WORK REQUIRED: With pictures omitted, restate the data word for word.

----- DATA

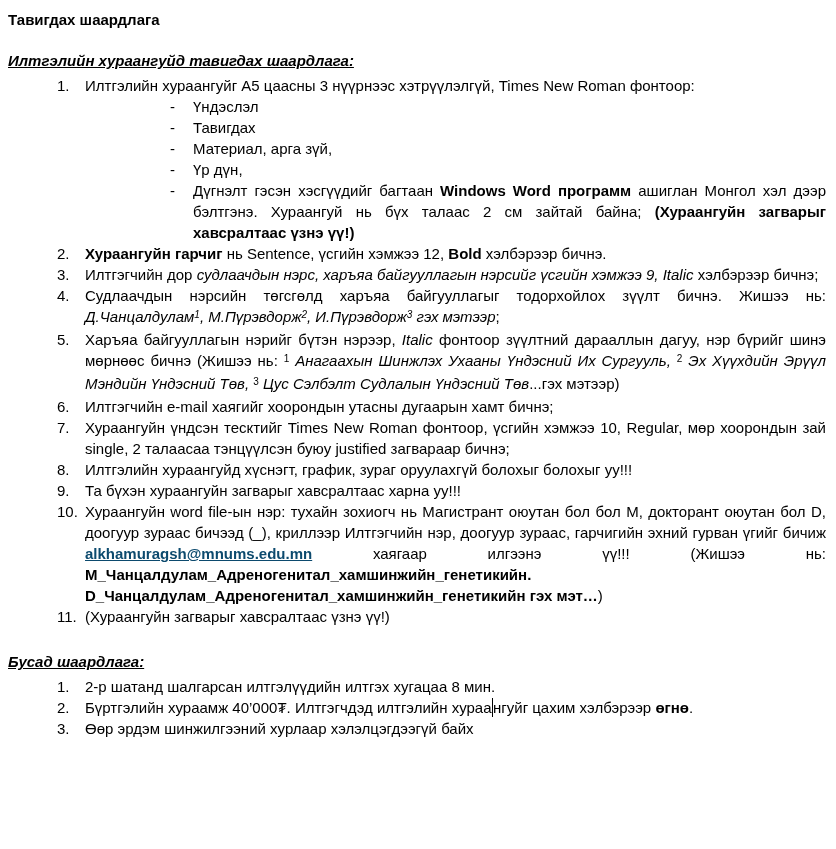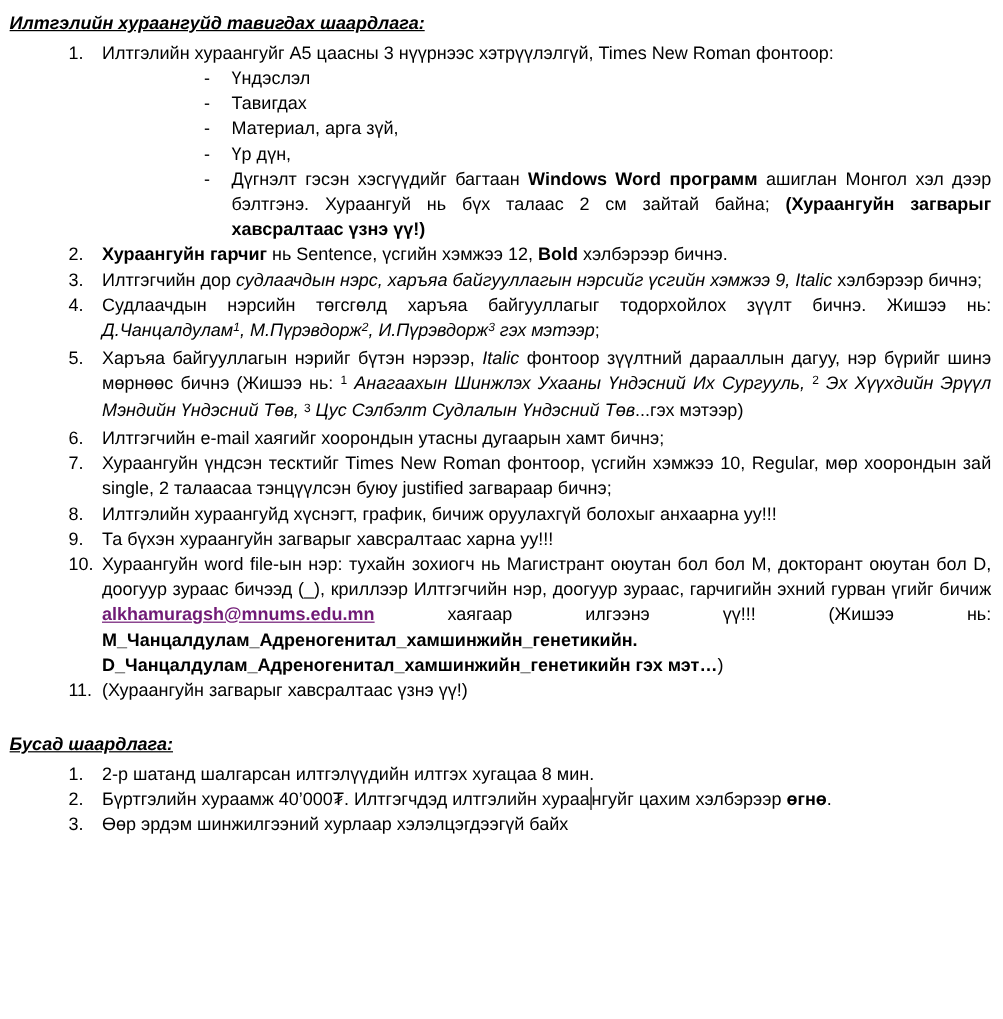--- a/index.html
+++ b/index.html
@@ -29,6 +29,7 @@
 <body>
 
 <div class="page">
+  <div class="doc-title">Тавигдах шаардлага</div>
 
   <div class="section-heading">Илтгэлийн хураангуйд тавигдах шаардлага:</div>
   <ol class="num-list">

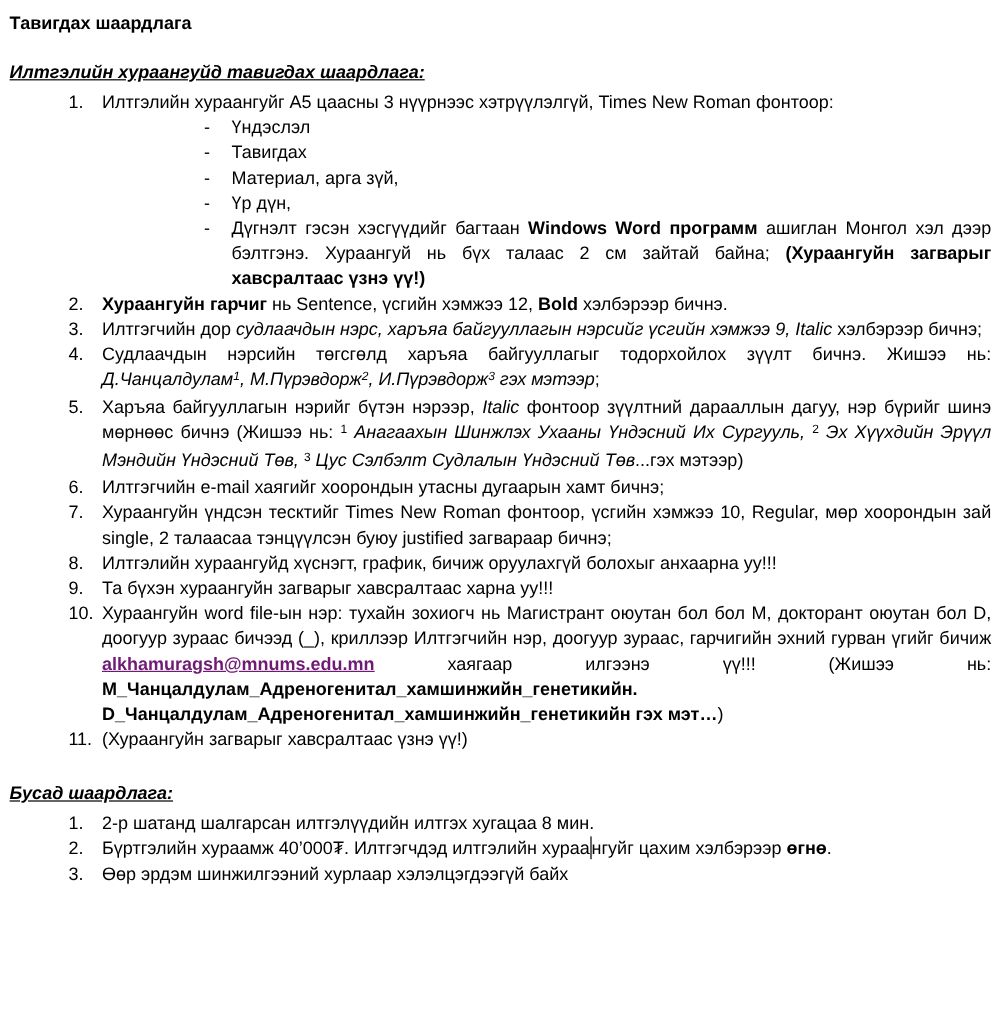--- a/index.html
+++ b/index.html
@@ -84,7 +84,7 @@
       </li>
       <li>
         <span class="num">8.</span>
-        <div class="txt"><span>Илтгэлийн хураангуйд хүснэгт, график, бичиж оруулахгүй болохыг анхаарна уу!!!</span></div>
+        <div class="txt"><span>Илтгэлийн хураангуйд хүснэгт, график, зураг оруулахгүй болохыг болохыг уу!!!</span></div>
       </li>
       <li>
         <span class="num">9.</span>

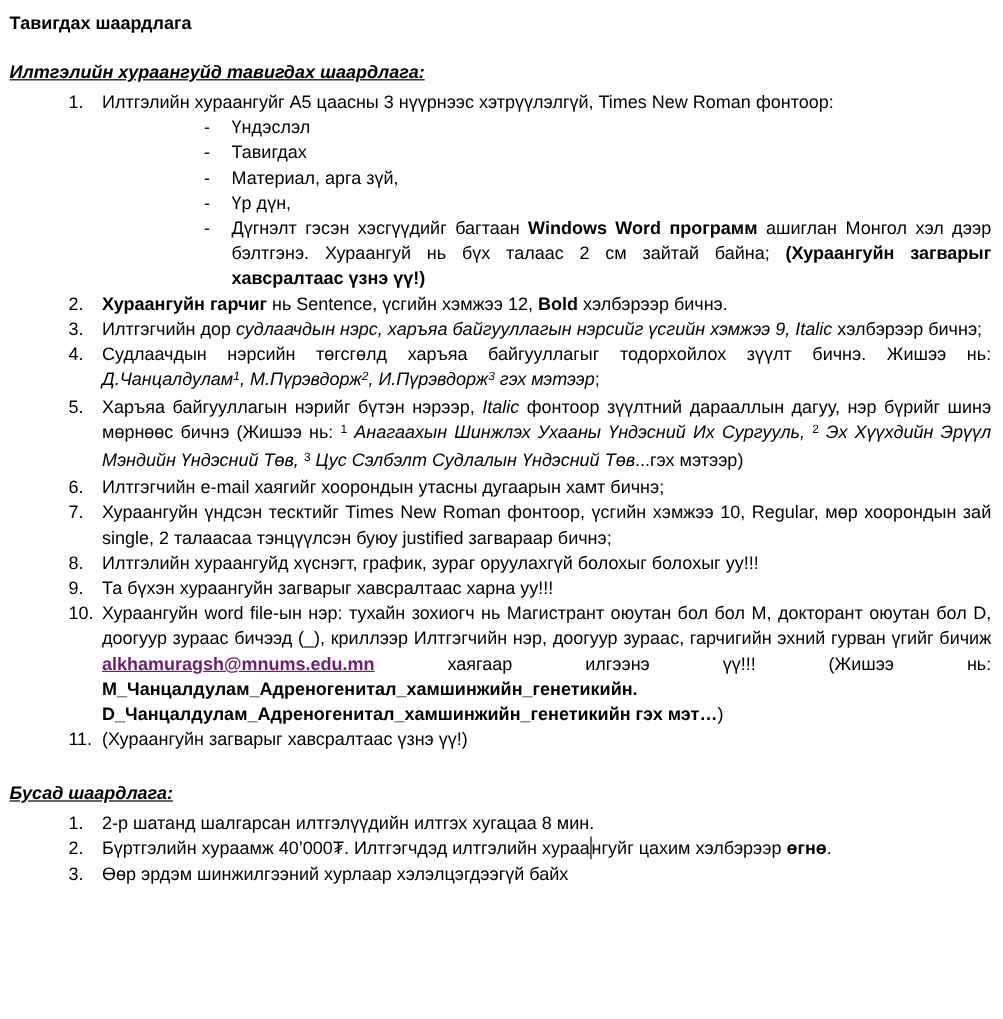--- a/index.html
+++ b/index.html
@@ -22,7 +22,7 @@
   .dash{flex:0 0 23px;width:23px;}
   .subtxt{flex:1;text-align:justify;}
   .sup{font-size:10px;position:relative;top:-4px;}
-  a.email-link{color:#701a75;font-weight:bold;text-decoration:underline;cursor:pointer;}
+  a.email-link{color:#0c4a6e;font-weight:bold;text-decoration:underline;cursor:pointer;}
   .caret{display:inline-block;width:1.5px;height:19px;background:#000;vertical-align:-4px;}
 </style>
 </head>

----------

YOUR RESPONSE:
--- a/index.html
+++ b/index.html
@@ -29,6 +29,7 @@
 <body>
 
 <div class="page">
+  <div class="doc-title">Тавигдах шаардлага</div>
 
   <div class="section-heading">Илтгэлийн хураангуйд тавигдах шаардлага:</div>
   <ol class="num-list">

--- a/index.html
+++ b/index.html
@@ -84,7 +84,7 @@
       </li>
       <li>
         <span class="num">8.</span>
-        <div class="txt"><span>Илтгэлийн хураангуйд хүснэгт, график, бичиж оруулахгүй болохыг анхаарна уу!!!</span></div>
+        <div class="txt"><span>Илтгэлийн хураангуйд хүснэгт, график, зураг оруулахгүй болохыг болохыг уу!!!</span></div>
       </li>
       <li>
         <span class="num">9.</span>

--- a/index.html
+++ b/index.html
@@ -22,7 +22,7 @@
   .dash{flex:0 0 23px;width:23px;}
   .subtxt{flex:1;text-align:justify;}
   .sup{font-size:10px;position:relative;top:-4px;}
-  a.email-link{color:#701a75;font-weight:bold;text-decoration:underline;cursor:pointer;}
+  a.email-link{color:#0c4a6e;font-weight:bold;text-decoration:underline;cursor:pointer;}
   .caret{display:inline-block;width:1.5px;height:19px;background:#000;vertical-align:-4px;}
 </style>
 </head>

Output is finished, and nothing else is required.